WORK TO BE COMPLETED = Repeat every entry exactly. Do not include the pictures.

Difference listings
-=-=-=-=-

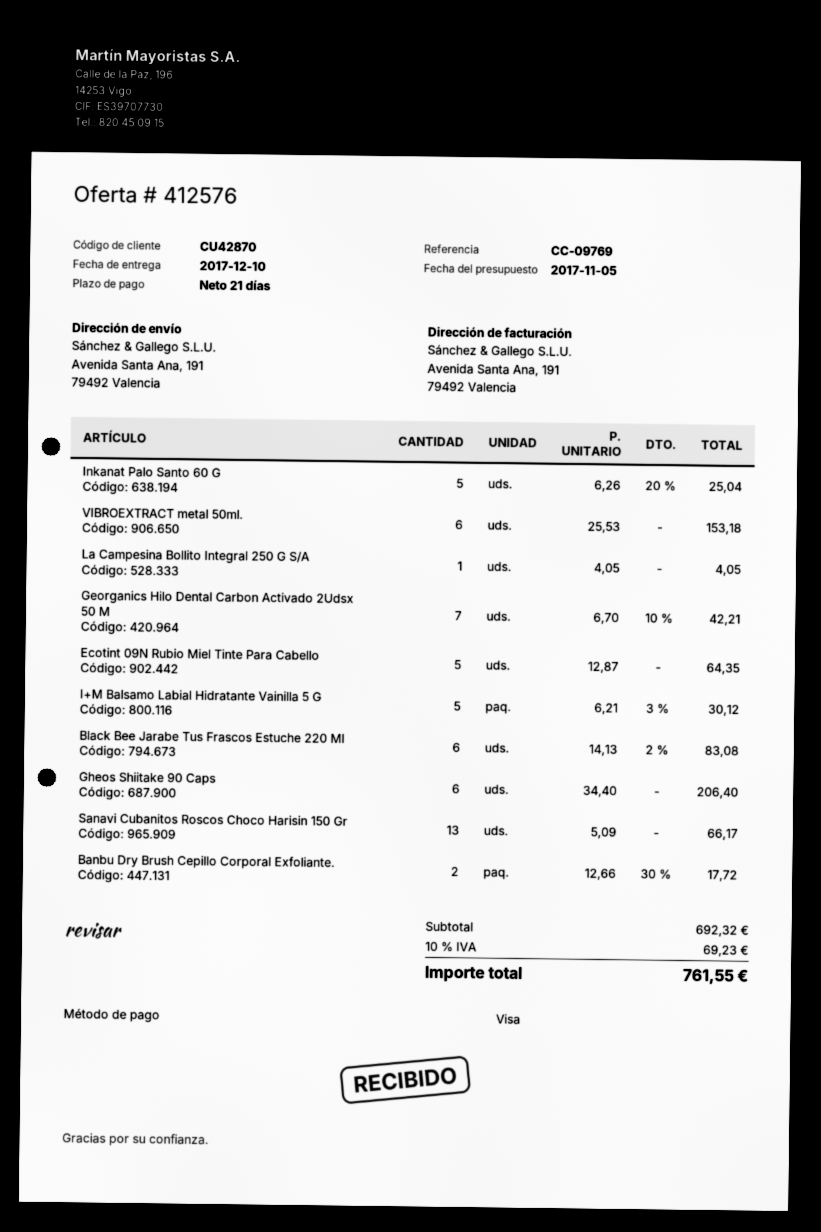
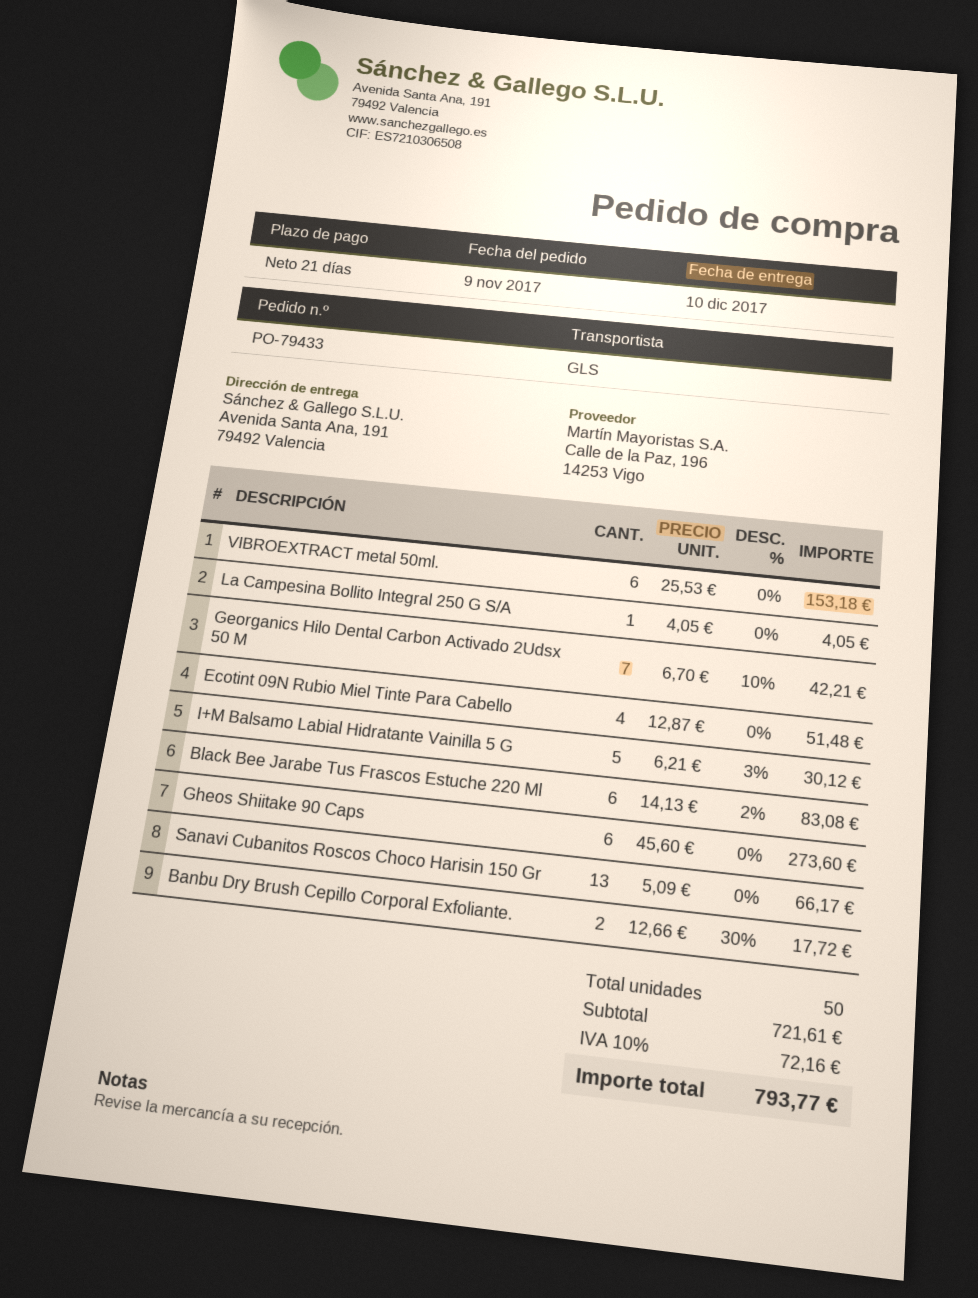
Inkanat Palo Santo 60 G: 5 x 6.26 - 20% = 25.04 -> none
Ecotint 09N Rubio Miel Tinte Para Cabello: 5 x 12.87 = 64.35 -> 4 x 12.87 = 51.48
Gheos Shiitake 90 Caps: 6 x 34.40 = 206.40 -> 6 x 45.60 = 273.60
subtotal: 692.32 -> 721.61
tax: 10% = 69.23 -> 10% = 72.16
total: 761.55 -> 793.77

-=-=-=-=-

RESPONSE BOX =
Inkanat Palo Santo 60 G: 5 x 6.26 - 20% = 25.04 -> none
Ecotint 09N Rubio Miel Tinte Para Cabello: 5 x 12.87 = 64.35 -> 4 x 12.87 = 51.48
Gheos Shiitake 90 Caps: 6 x 34.40 = 206.40 -> 6 x 45.60 = 273.60
subtotal: 692.32 -> 721.61
tax: 10% = 69.23 -> 10% = 72.16
total: 761.55 -> 793.77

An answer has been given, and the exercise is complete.